Performance Versus Stability Tradeoff
Ultimately, this debate boils down to fundamental tradeoffs. Solana prioritizes performance and aggressive feature development. That attracts developers building consumer applications requiring speed.
Ethereum prioritizes security and eventual stability. That attracts institutions building financial infrastructure requiring reliability.
Both blockchains will likely coexist serving different markets. Yet their philosophical differences highlight broader questions facing the entire crypto industry.
Should blockchains evolve like technology platforms that constantly improve? Or should they ossify like internet protocols that rarely change?

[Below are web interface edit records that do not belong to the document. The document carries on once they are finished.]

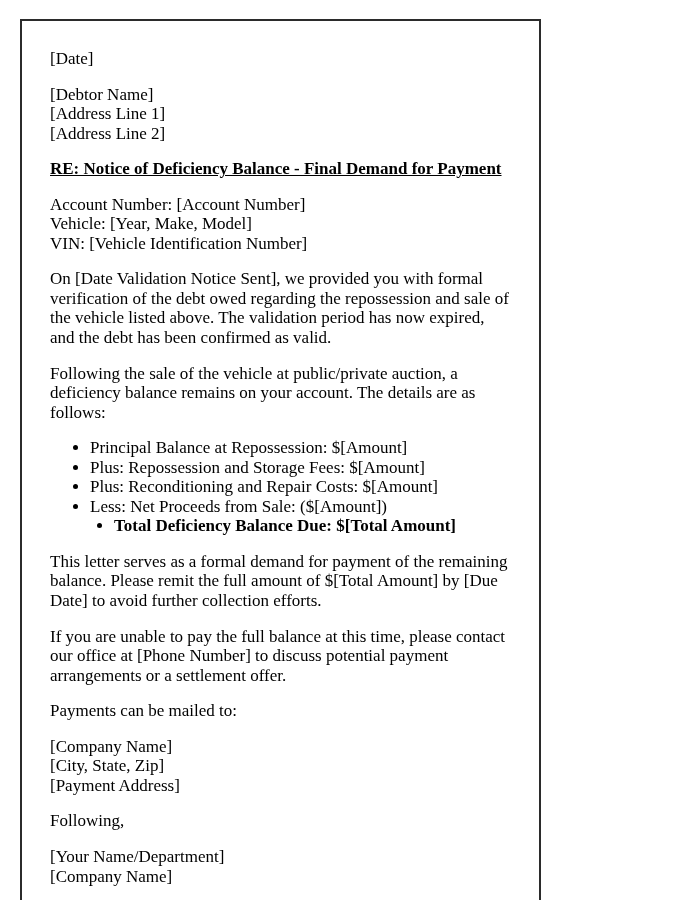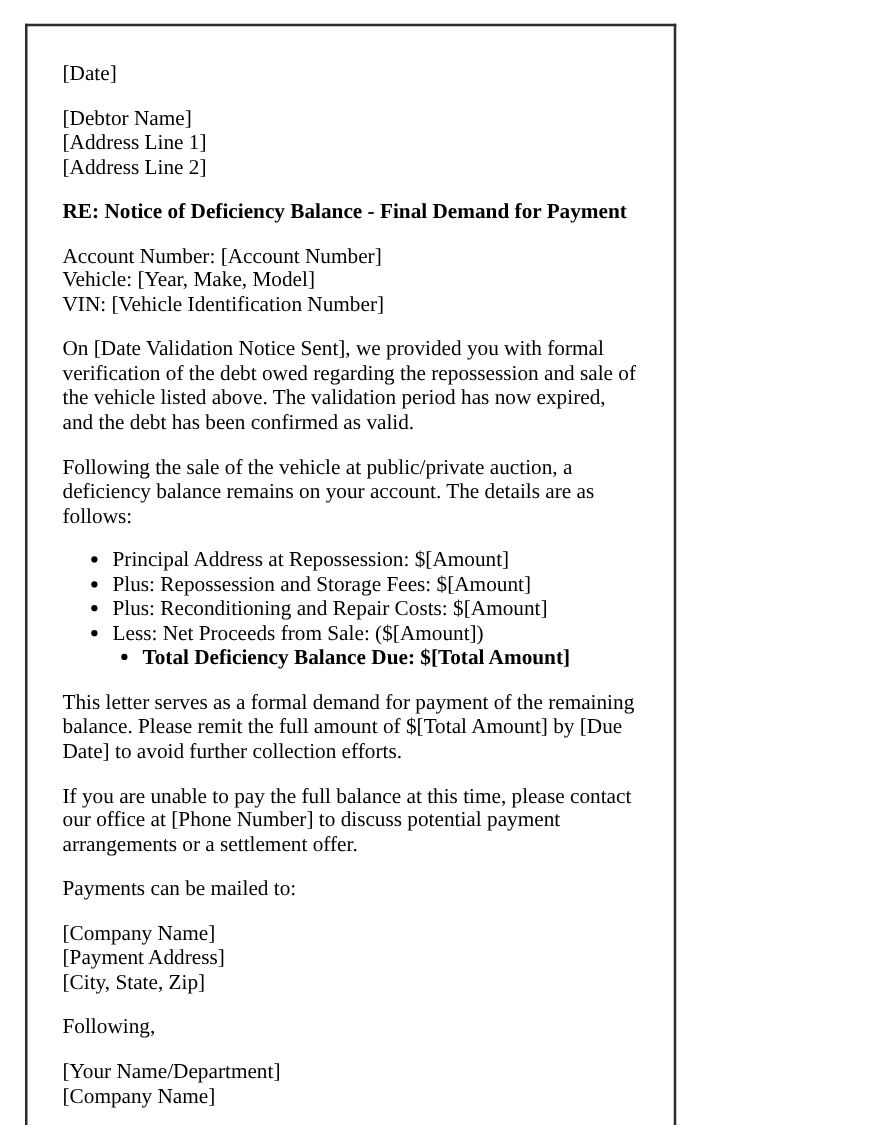"RE: Notice of Deficiency Balance" .subject { text-decoration: none -> underline }
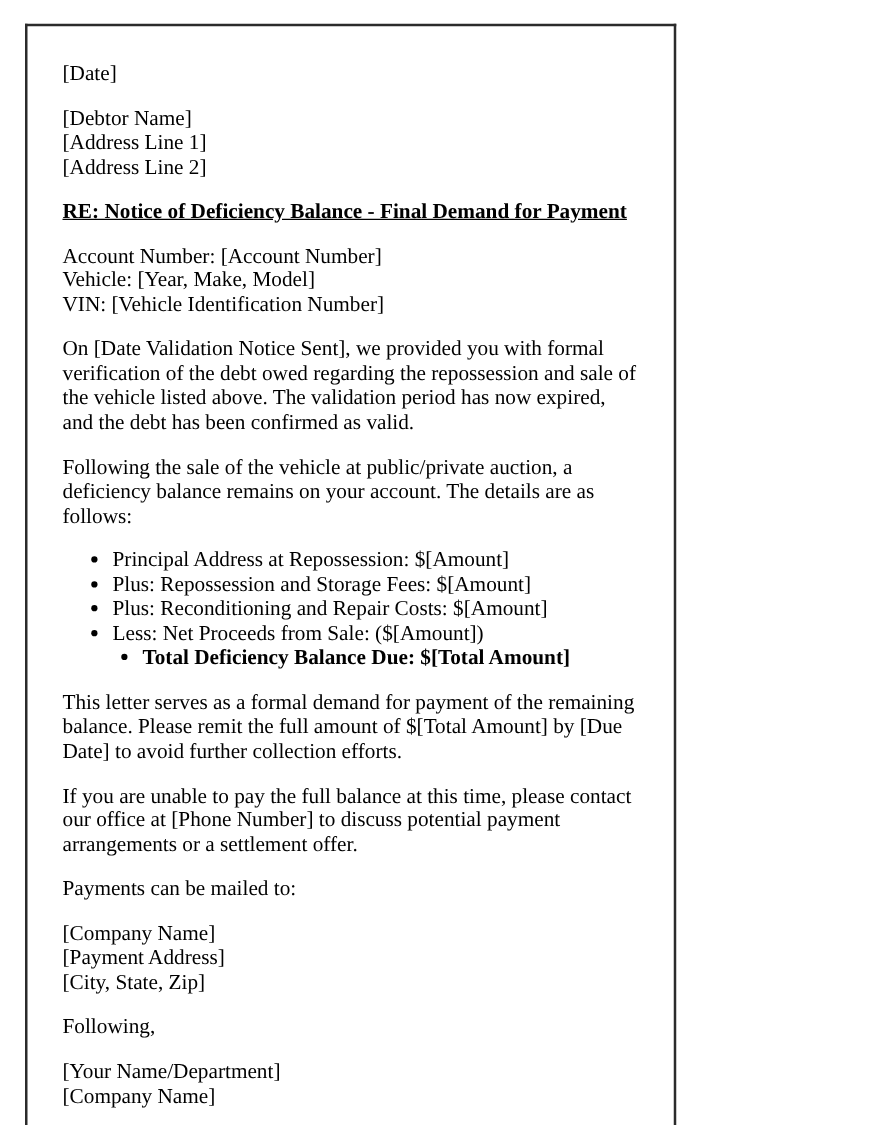"Principal Address at Repossession:" li { text: Address -> Balance }
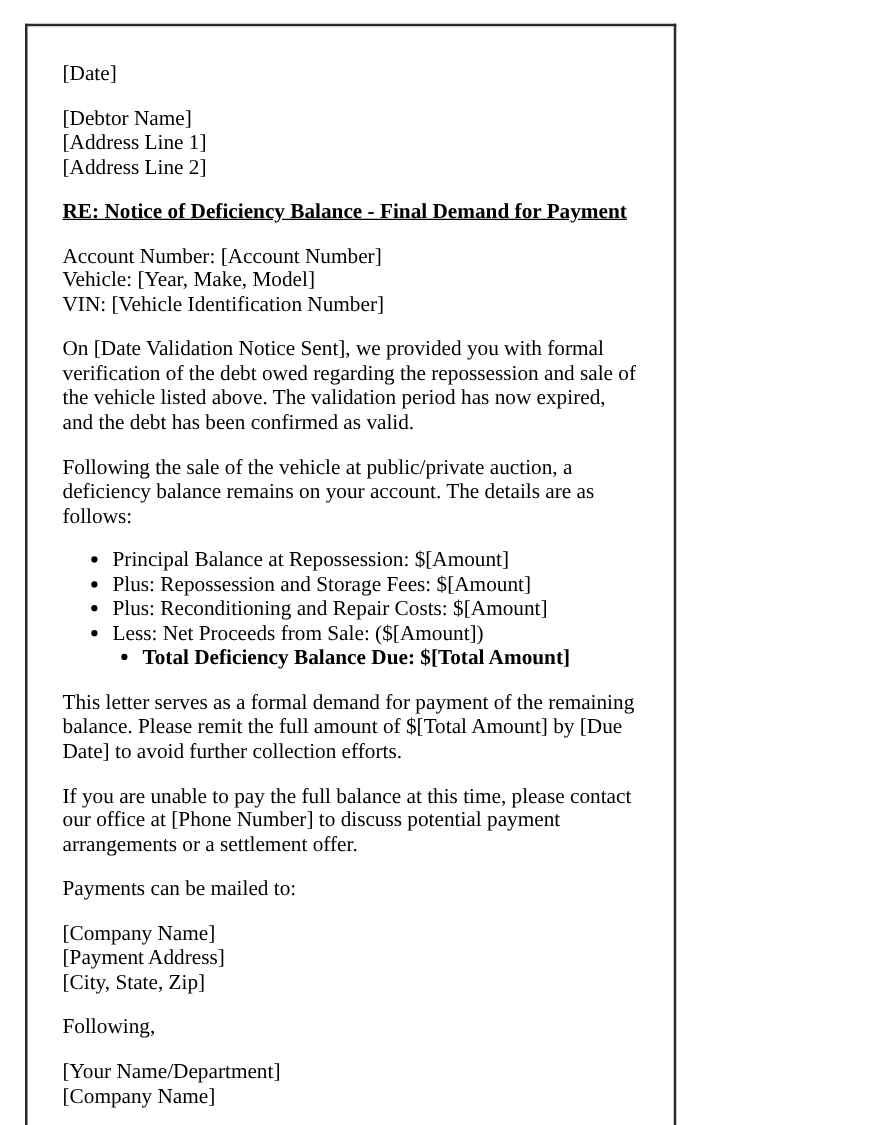"[Payment Address]" span.line { order: before "[City, State, Zip]" -> after "[City, State, Zip]" }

The answer probably depends on what you’re building and who you’re serving. There’s no universal solution that fits every use case.
Where This Leads
Yakovenko’s AI-assisted development vision sounds futuristic. But it’s coming faster than most people expect. Large language models already generate decent code. Plus, they’re improving rapidly.
If AI truly can write verified protocol specifications, blockchain development transforms completely. However, that also concentrates power in whoever controls the AI systems generating those specs.
Meanwhile, Buterin’s ossification timeline stretches years into the future. Ethereum still needs major upgrades for quantum resistance and scalability. So the network won’t lock down anytime soon.
That gives Solana time to prove perpetual iteration works. And it gives Ethereum time to demonstrate that methodical, stability-focused development attracts lasting value.
Both experiments deserve watching closely. Because the winner of this philosophical debate shapes crypto’s long-term trajectory.
Choose your blockchain based on what matters for your use case. Speed and innovation? Consider Solana. Stability and predictability? Ethereum makes sense. Just understand the tradeoffs you’re accepting either way.